Sunday 5 October 2014

Gloucester score Shed-loads

Tigers were blown away by a rampant Gloucester on Saturday as the Cherry ‘n’ Whites powered to a 30-9 first half lead, scoring three tries in the process.  Tigers at least maintained pride in the second half conceding only a penalty and gaining a last play consolation score via David Mele.

With Seremaia Bai ruled out again with a calf injury Freddie Burns was forced back into the line up and he had a torrid first half, culminating in his clearance kick being charged down for a try on 20 minutes.  Burns responded with some good tactical kicking in the second half but the damage was done and the fly half could do with someone else, anyone else, returning to fitness to allow him to lick his wounds in private and regain some form on the training paddock.
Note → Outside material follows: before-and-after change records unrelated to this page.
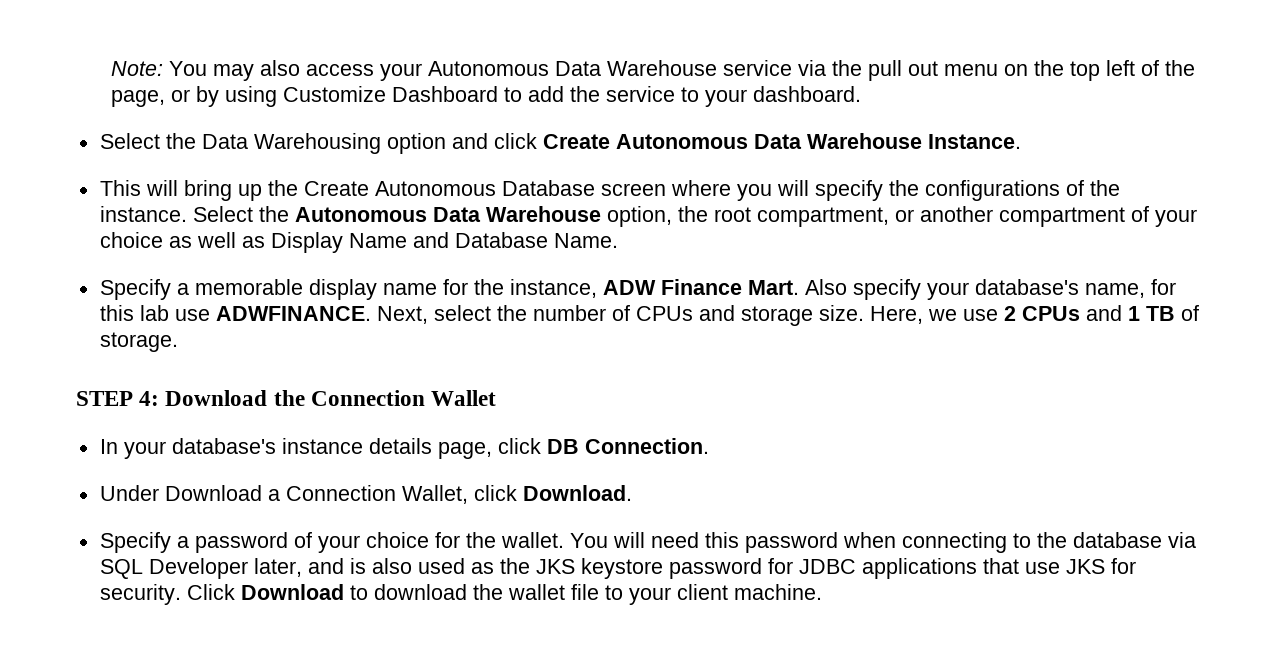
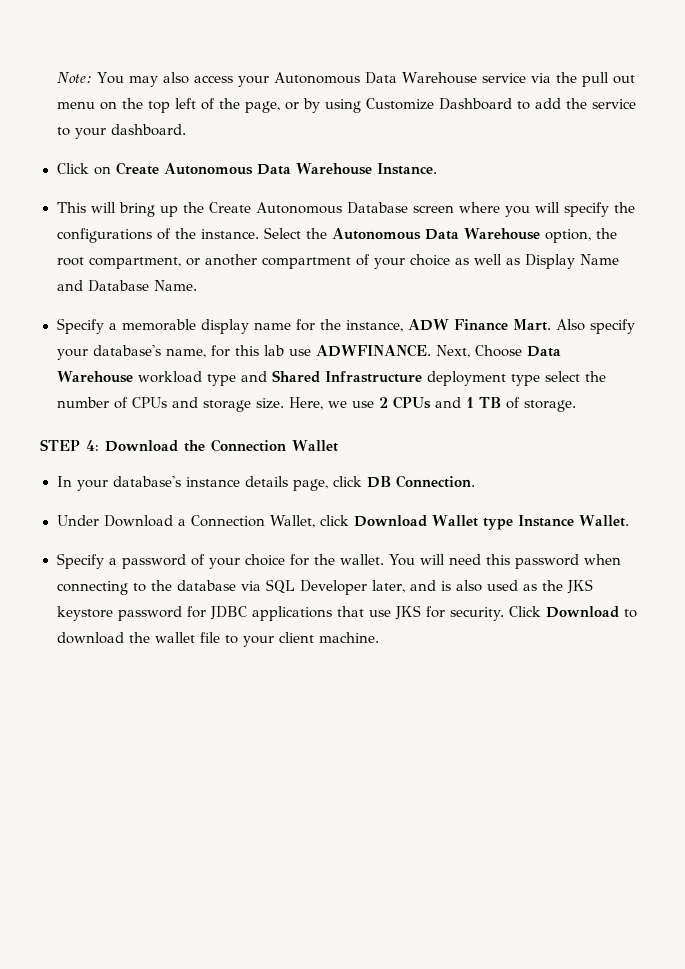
- Select the Data Warehousing option and click Create Autonomous Data Warehouse Instance.
+ Click on Create Autonomous Data Warehouse Instance.
- Next, select the number of CPUs and storage size.
+ Next, Choose Data Warehouse workload type and Shared Infrastructure deployment type select the number of CPUs and storage size.
- Under Download a Connection Wallet, click Download.
+ Under Download a Connection Wallet, click Download Wallet type Instance Wallet.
Part of the problem is that having both Williams and Burns as play makers is creating confusion in the team; the players don’t seem to know who is in charge and who to run lines off.  With Ben Youngs preferring to be the creative force as well this leads to a horribly unbalanced and disjointed attack. Too many cooks spoiling the broth.

The defence has not been acceptable.  For the second try neither Goneva nor Scully forced Sharples into a pass (or tackled him) as he just eased in for a try from 30m out.  For the third the BT Sport team neatly clipped up an example of Tigers defence just not putting the effort in to reorganise promptly.  Matt Smith could have tried to pressure Hook’s pass more but he was helpless to stop a correctly executed 3 on 2 as Gloucester put May into the corner.

One of the most frustrating aspects of the defence has been the leaking of offside penalties.  Again this is pure laziness.  We do not operate a rush defence, we are not timing a charge wrong, we are just not getting back on side after rucks.  It is simply unforgivable.

People have blamed the injuries but they are no excuse for a team looking clueless in attack, not limited and well drilled just as if without plan or instruction, or for a lack of effort.  Everyone should be able to execute a game plan and put some effort in.  We’re lacking some great players, granted, but this team was good enough to win that match and beat London Irish the week before; that has to be faced up to by the coaches, the fans and the players themselves.

Tigers now lie 10th in the table, a loss against Harlequins would make this the 2nd longest losing run in our league history.  Only the 5 defeats suffered during the 2003 Rugby World Cup would “beat” it.  That is not a record this team would like to have and there is only one way to do it.  Roll on Harlequins.